Electrochemical characterization of Pt–Ru–Ni/C anode electrocatalyst for methanol electrooxidation in membraneless fuel cells

Abstract

In the present work, carbon-supported Pt–Ru, Pt–Ni and Pt–Ru–Ni electrocatalysts with different atomic ratios were synthesized by NaBH₄ reduction method. The synthesized electrocatalysts were characterized by TEM, EDX and XRD analyses. The Pt metal was the predominant material in all the samples, with peaks attributed to the face-centered cubic (fcc) crystalline structure. The TEM analysis indicated that the prepared catalysts had similar particle morphology, and their particle sizes were 3–5 nm. The electrocatalytic activities of the synthesized electrocatalysts were characterized by cyclic voltammetry (CV) and chronoamperometry (CA).
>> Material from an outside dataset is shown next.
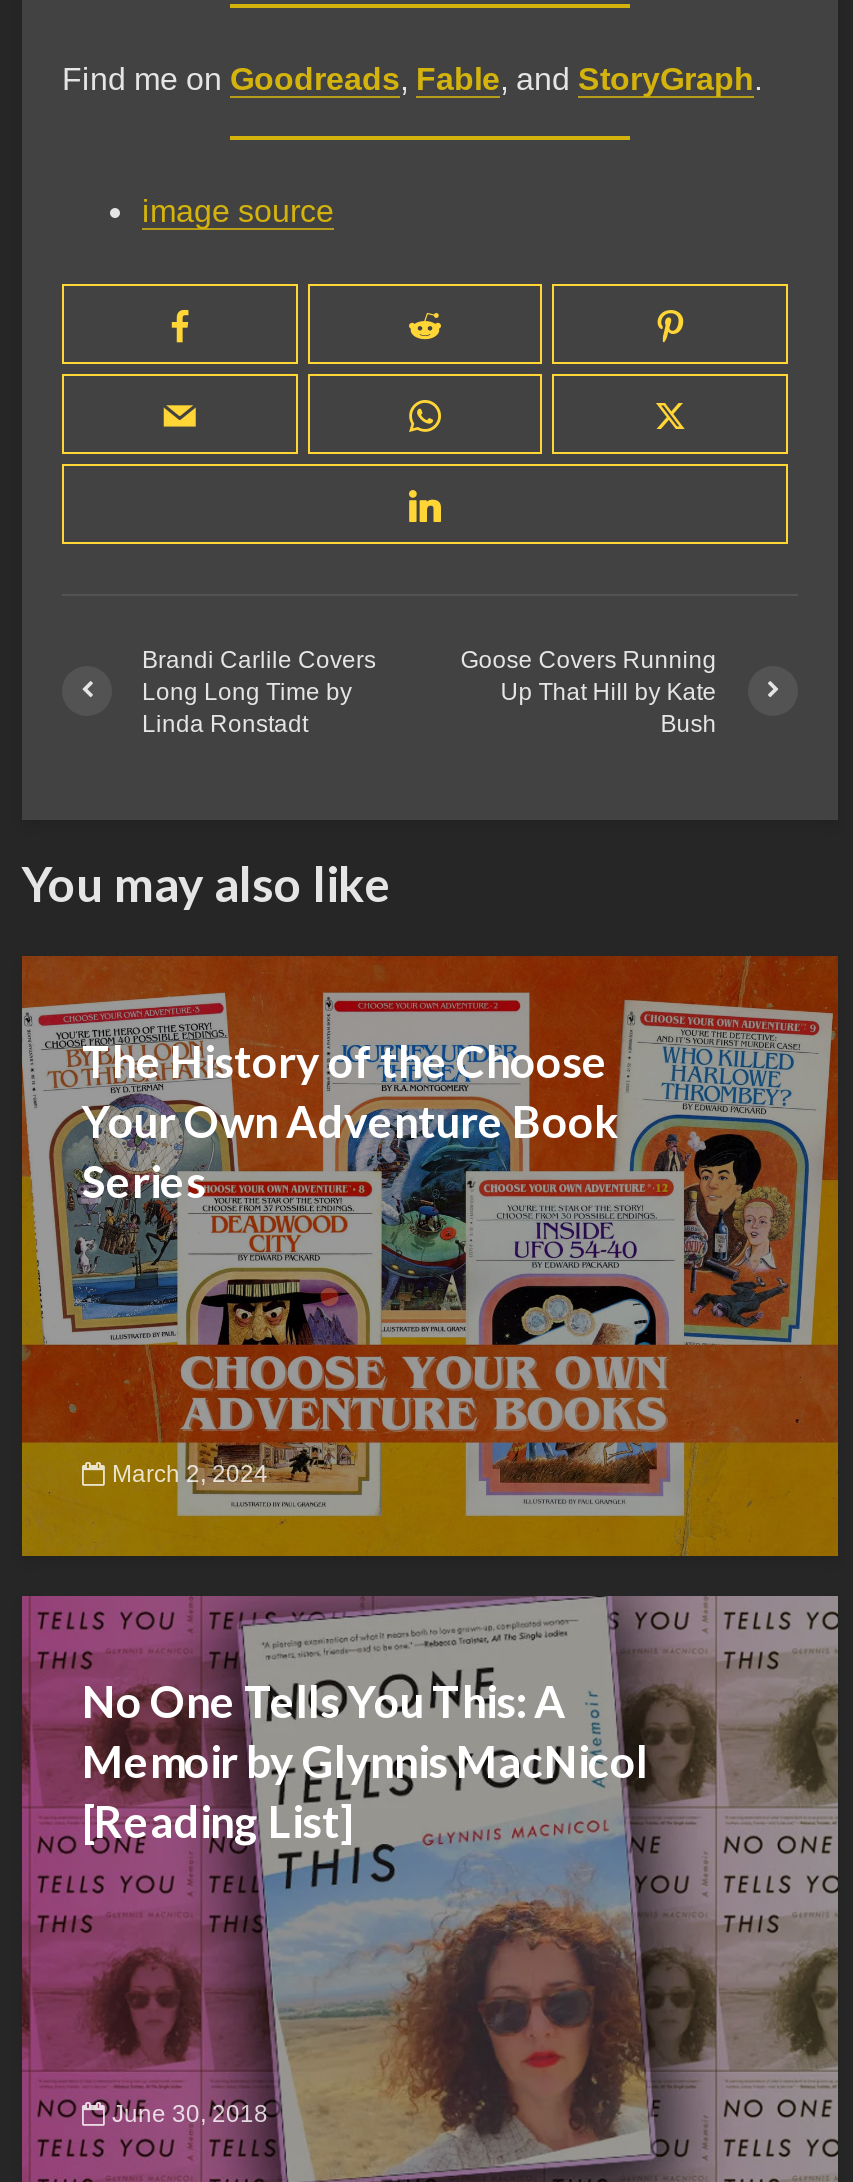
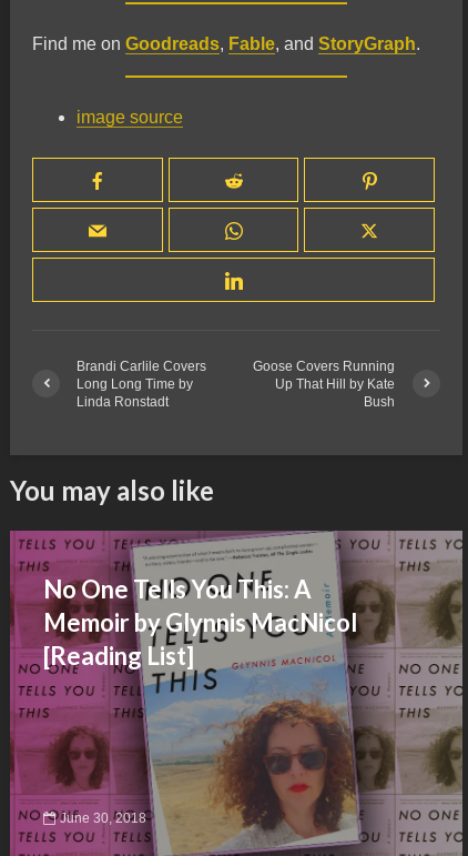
[20,956,840,1558] [image] | The History of the Choose | Your Own Adventure Book | Series -> none
[112,1461,268,1489] March 2, 2024 -> none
During the experiments performed on single membraneless fuel cells, Pt₅₀Ru₄₀Ni₁₀/C performed better among all the catalysts prepared with power density of 38.2 mW cm⁻². The enhanced methanol oxidation activity by Ni in Pt₅₀Ru₄₀Ni₁₀/C can be attributed to the electronic effect as the result of the modification of electronic properties of Pt and the various oxidation states of Ni. In this work, for the first-time carbon-supported binary Pt–Ru, Pt–Ni and ternary Pt–Ru–Ni anode catalysts were successfully tested in a single membraneless fuel cell using 1.0 M methanol as the fuel and 0.1 M sodium perborate as the oxidant in the presence of 0.5 M H₂SO₄ as the electrolyte at room temperature.